Edward Luttwak
On May 1, 1954, for its May Day air show, the Soviet Air Force flew a pair of four-engined Myasishchev-4 jet bombers over Red Square. With their ultra-modern lines, and dimensions large enough to suggest a sufficient range to reach Washington DC, they made a powerful impression. In those days, of course, there was no high-altitude photography — let alone the later satellite imagery that could reveal new Soviet aircraft in their prototype stage, long before they could be perfected or put into production at scale.
All the Pentagon had to rely on were CIA defector reports, rarely helpful and quickly outdated. But it was a second display, in 1955, that sowed panic in Washington. That July, 10 Mya-4s flew past the Tsushino airfield reviewing stand, before diving out of sight and returning with eight more, creating the false impression that the Soviets had 28 such aircraft overall. Wrongly assuming that Moscow had increased production from two to almost 30 in a single year and would continue to ramp up output, the CIA and Air Force Intelligence predicted that, by 1960, the Soviets would have 800 Mya-4s, enough to attack even smaller American cities.

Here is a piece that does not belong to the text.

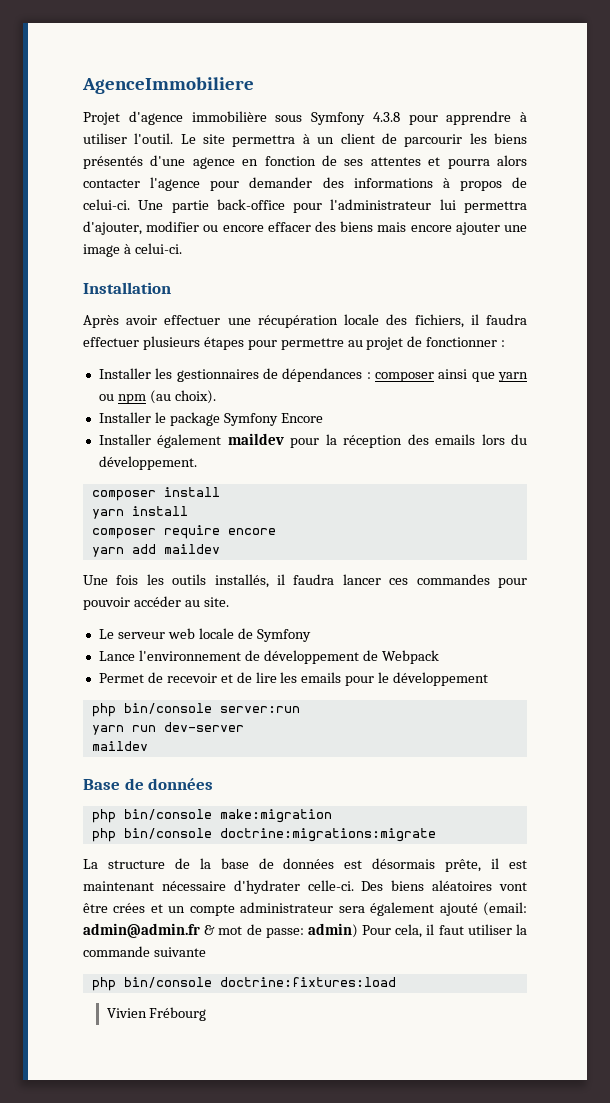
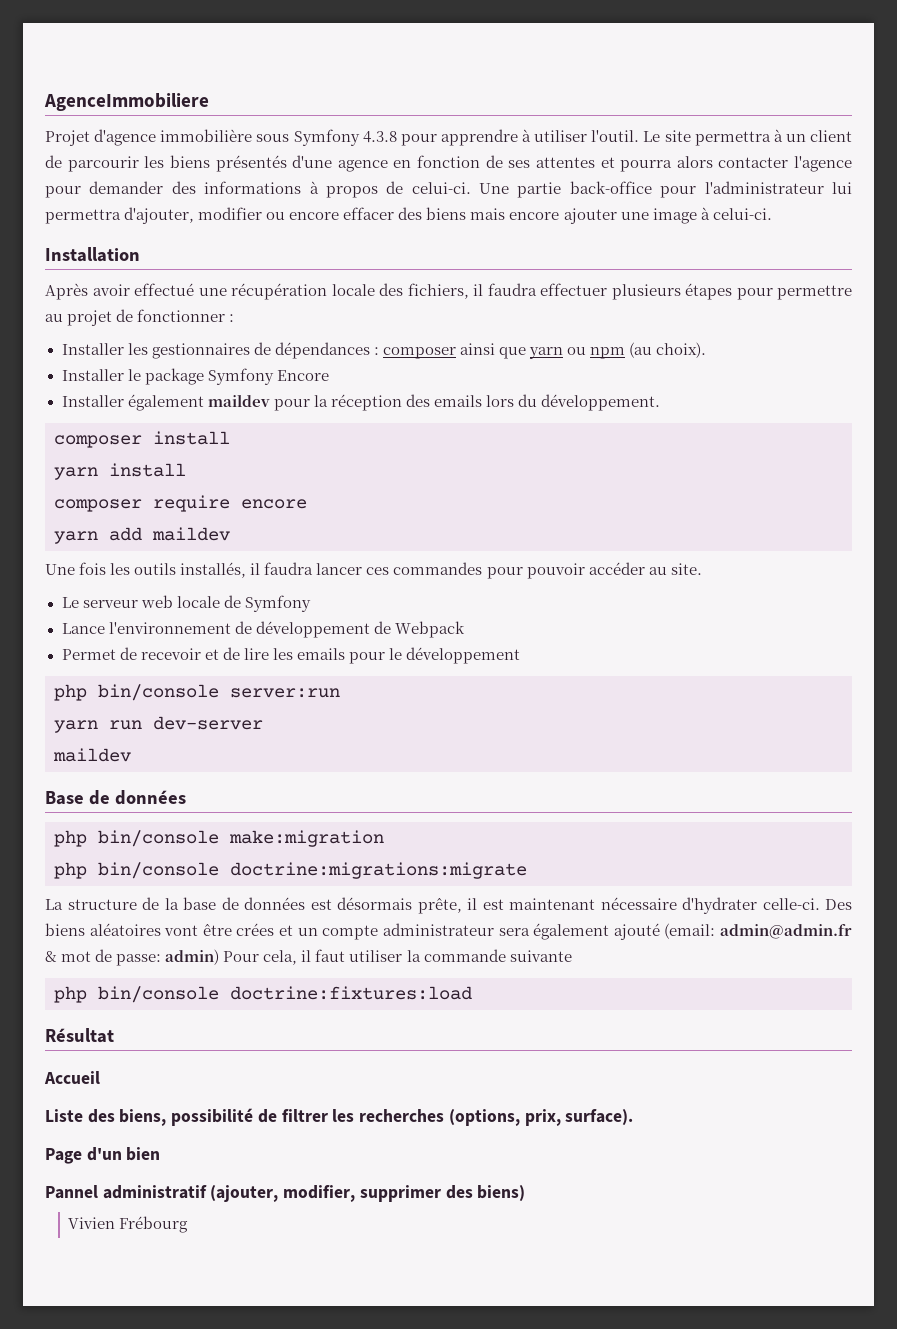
[164,315,221,325] effectuer -> [134,283,194,296] effectué
(396, 982) none -> [45,1028,114,1043] [44,1071,100,1084] [45,1108,634,1126] [45,1147,161,1164] [45,1185,526,1202] // Résultat // Accueil // Liste des biens, possibilité de filtrer les recherches (options, prix, surface). // Page d'un bien // Pannel administratif (ajouter, modifier, supprimer des biens)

In the meantime, the Mya-4’s Mikulin engines primarily designed by captured German engineers proved unsuitable for intercontinental flight: they were too fuel-hungry to reach Washington DC. But terrified into action, the US military establishment started down a path that would revolutionise technology for the rest of the century, while also turning the US into a computer superpower. So long as it pays for truly new technology with a broad scope, and not for more of the same, even unnecessary military spending can still prove very useful, turning the wealth it absorbs into innovation and economically important technological advances. It’s a valuable lesson for governments considering how to rearm in our own time.